#### TASK REQUIREMENTS:
Write the records out again without change. Leave the pictures behind.

Code change snippets:
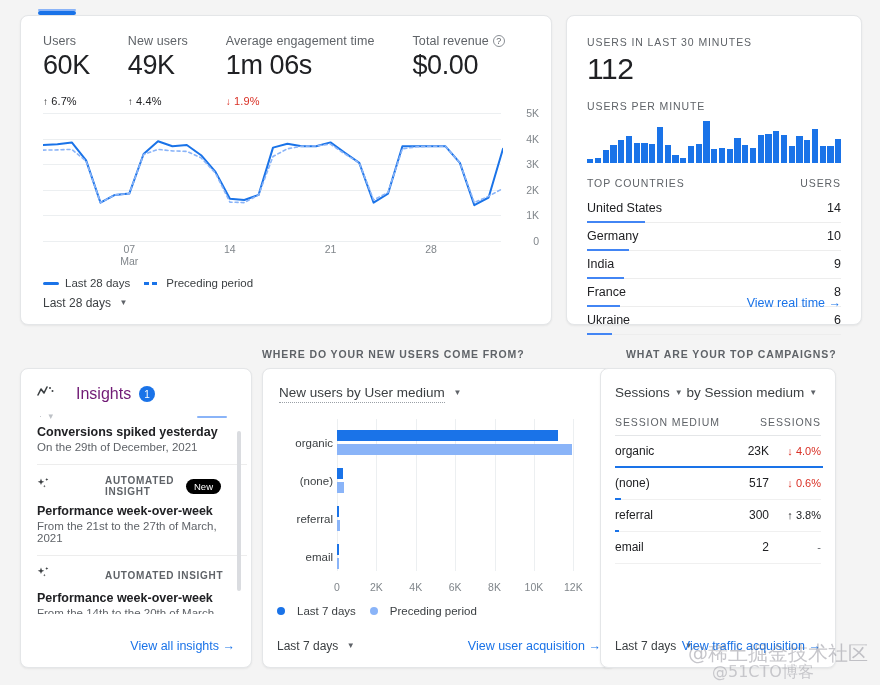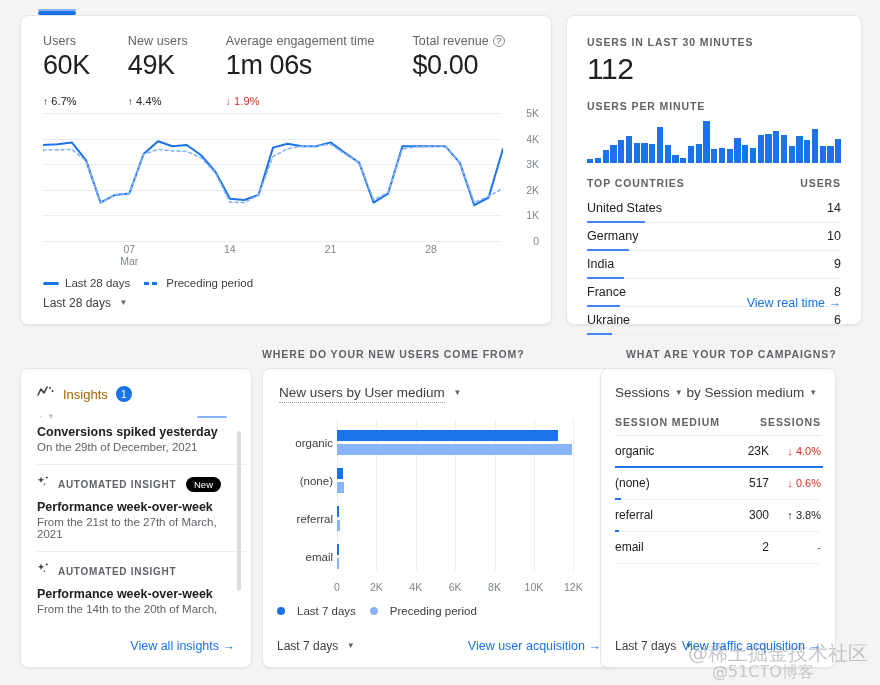--- a/index.html
+++ b/index.html
@@ -68,7 +68,7 @@
   
   #realtime-card { left: 566px; top: 15px; width: 296px; height: 310px; }
   .rt-pad { padding: 20px 20px 0 20px; }
-  .section-cap { font-size: 10.5px; letter-spacing:.9px; color:#5f6368; font-weight:700; text-transform:uppercase; }
+  .section-cap { font-size: 10.5px; letter-spacing:.9px; color:#5f6368; font-weight:400; text-transform:uppercase; }
   .rt-big { font-size: 30px; font-weight:400; color:#202124; margin:4px 0 14px; letter-spacing:-.5px; }
   .rt-bars { display:flex; align-items:flex-end; gap:1.5px; height:42px; margin:9px 0 0 0; }
   .rt-bar { flex:1; background:#1a73e8; min-height:3px; }

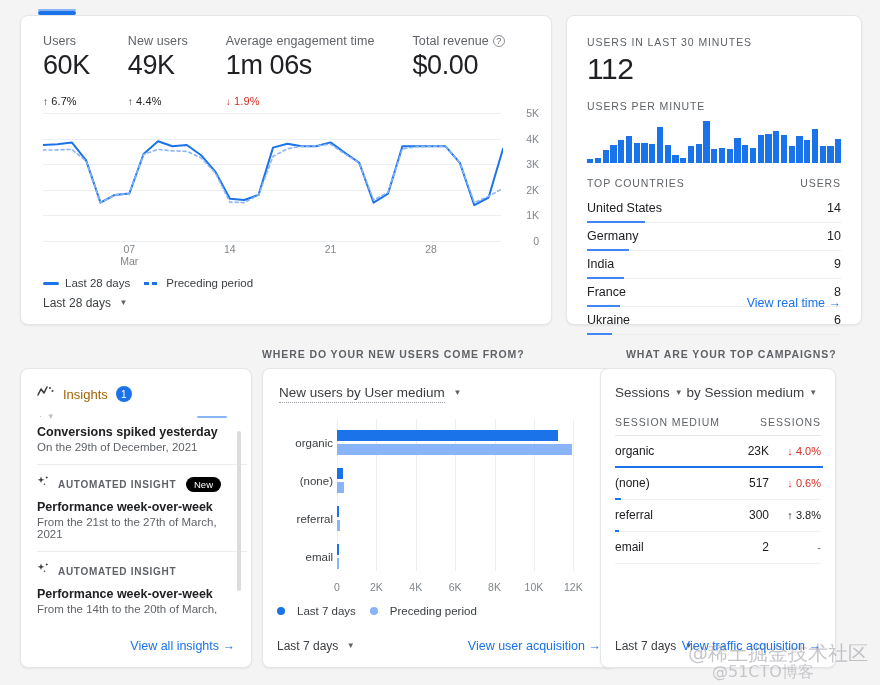--- a/index.html
+++ b/index.html
@@ -90,7 +90,7 @@
   
   #insights-card { left:20px; top:368px; width:232px; height:300px; }
   .ins-header { display:flex; align-items:center; gap:8px; padding:16px 16px 0 16px; }
-  .ins-title { font-size:13px; color:#a16207; }
+  .ins-title { font-size:16px; color:#701a75;margin-left:13px; }
   .ins-badge { background:#1a73e8; color:#fff; font-size:10px; width:16px; height:16px;
                border-radius:50%; display:flex; align-items:center; justify-content:center; }
   .ins-scroll { position:relative; margin:6px 4px 0 16px; height:205px; overflow:hidden; }

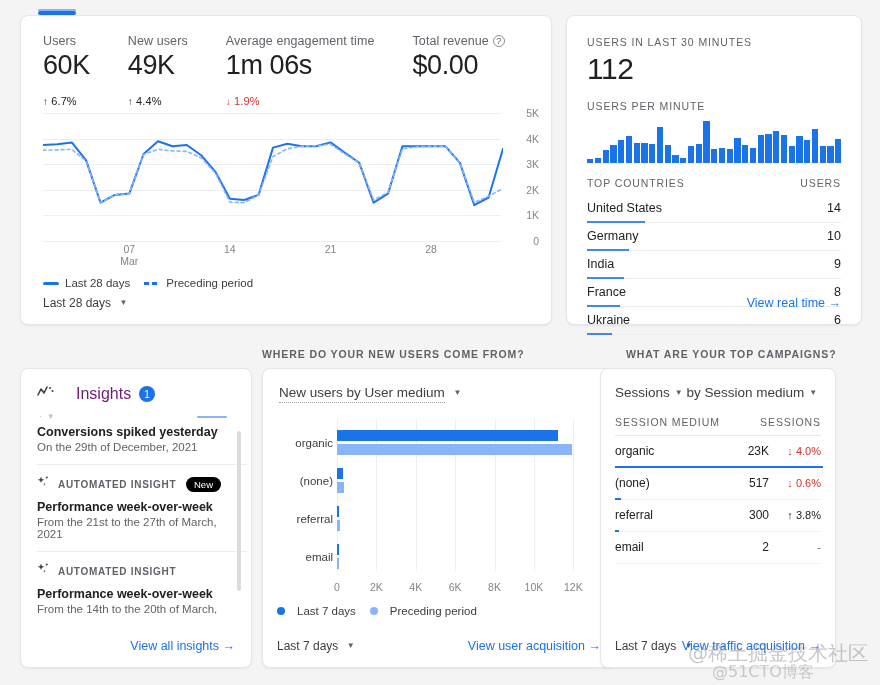--- a/index.html
+++ b/index.html
@@ -100,7 +100,7 @@
   .ins-item { padding:10px 16px 11px 0; border-top:1px solid #ededed; }
   .ins-item.first { border-top:none; padding-top:2px; }
   .ins-kicker { display:flex; align-items:center; gap:7px; margin-bottom:7px; }
-  .ins-kicker-txt { font-size:10px; letter-spacing:.7px; color:#5f6368; font-weight:600; }
+  .ins-kicker-txt { font-size:10px; letter-spacing:.7px; color:#5f6368; font-weight:600;margin-left:47px; }
   .ins-new { background:#000000; color:#fff; font-size:9.5px; border-radius:9px; padding:2px 8px; margin-left:auto; margin-right:10px;}
   .ins-h { font-size:12.5px; font-weight:700; color:#202124; }
   .ins-sub { font-size:11.5px; color:#5f6368; margin-top:2px; }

#### RESPONSE TO THE TASK:
--- a/index.html
+++ b/index.html
@@ -68,7 +68,7 @@
   
   #realtime-card { left: 566px; top: 15px; width: 296px; height: 310px; }
   .rt-pad { padding: 20px 20px 0 20px; }
-  .section-cap { font-size: 10.5px; letter-spacing:.9px; color:#5f6368; font-weight:700; text-transform:uppercase; }
+  .section-cap { font-size: 10.5px; letter-spacing:.9px; color:#5f6368; font-weight:400; text-transform:uppercase; }
   .rt-big { font-size: 30px; font-weight:400; color:#202124; margin:4px 0 14px; letter-spacing:-.5px; }
   .rt-bars { display:flex; align-items:flex-end; gap:1.5px; height:42px; margin:9px 0 0 0; }
   .rt-bar { flex:1; background:#1a73e8; min-height:3px; }

--- a/index.html
+++ b/index.html
@@ -90,7 +90,7 @@
   
   #insights-card { left:20px; top:368px; width:232px; height:300px; }
   .ins-header { display:flex; align-items:center; gap:8px; padding:16px 16px 0 16px; }
-  .ins-title { font-size:13px; color:#a16207; }
+  .ins-title { font-size:16px; color:#701a75;margin-left:13px; }
   .ins-badge { background:#1a73e8; color:#fff; font-size:10px; width:16px; height:16px;
                border-radius:50%; display:flex; align-items:center; justify-content:center; }
   .ins-scroll { position:relative; margin:6px 4px 0 16px; height:205px; overflow:hidden; }

--- a/index.html
+++ b/index.html
@@ -100,7 +100,7 @@
   .ins-item { padding:10px 16px 11px 0; border-top:1px solid #ededed; }
   .ins-item.first { border-top:none; padding-top:2px; }
   .ins-kicker { display:flex; align-items:center; gap:7px; margin-bottom:7px; }
-  .ins-kicker-txt { font-size:10px; letter-spacing:.7px; color:#5f6368; font-weight:600; }
+  .ins-kicker-txt { font-size:10px; letter-spacing:.7px; color:#5f6368; font-weight:600;margin-left:47px; }
   .ins-new { background:#000000; color:#fff; font-size:9.5px; border-radius:9px; padding:2px 8px; margin-left:auto; margin-right:10px;}
   .ins-h { font-size:12.5px; font-weight:700; color:#202124; }
   .ins-sub { font-size:11.5px; color:#5f6368; margin-top:2px; }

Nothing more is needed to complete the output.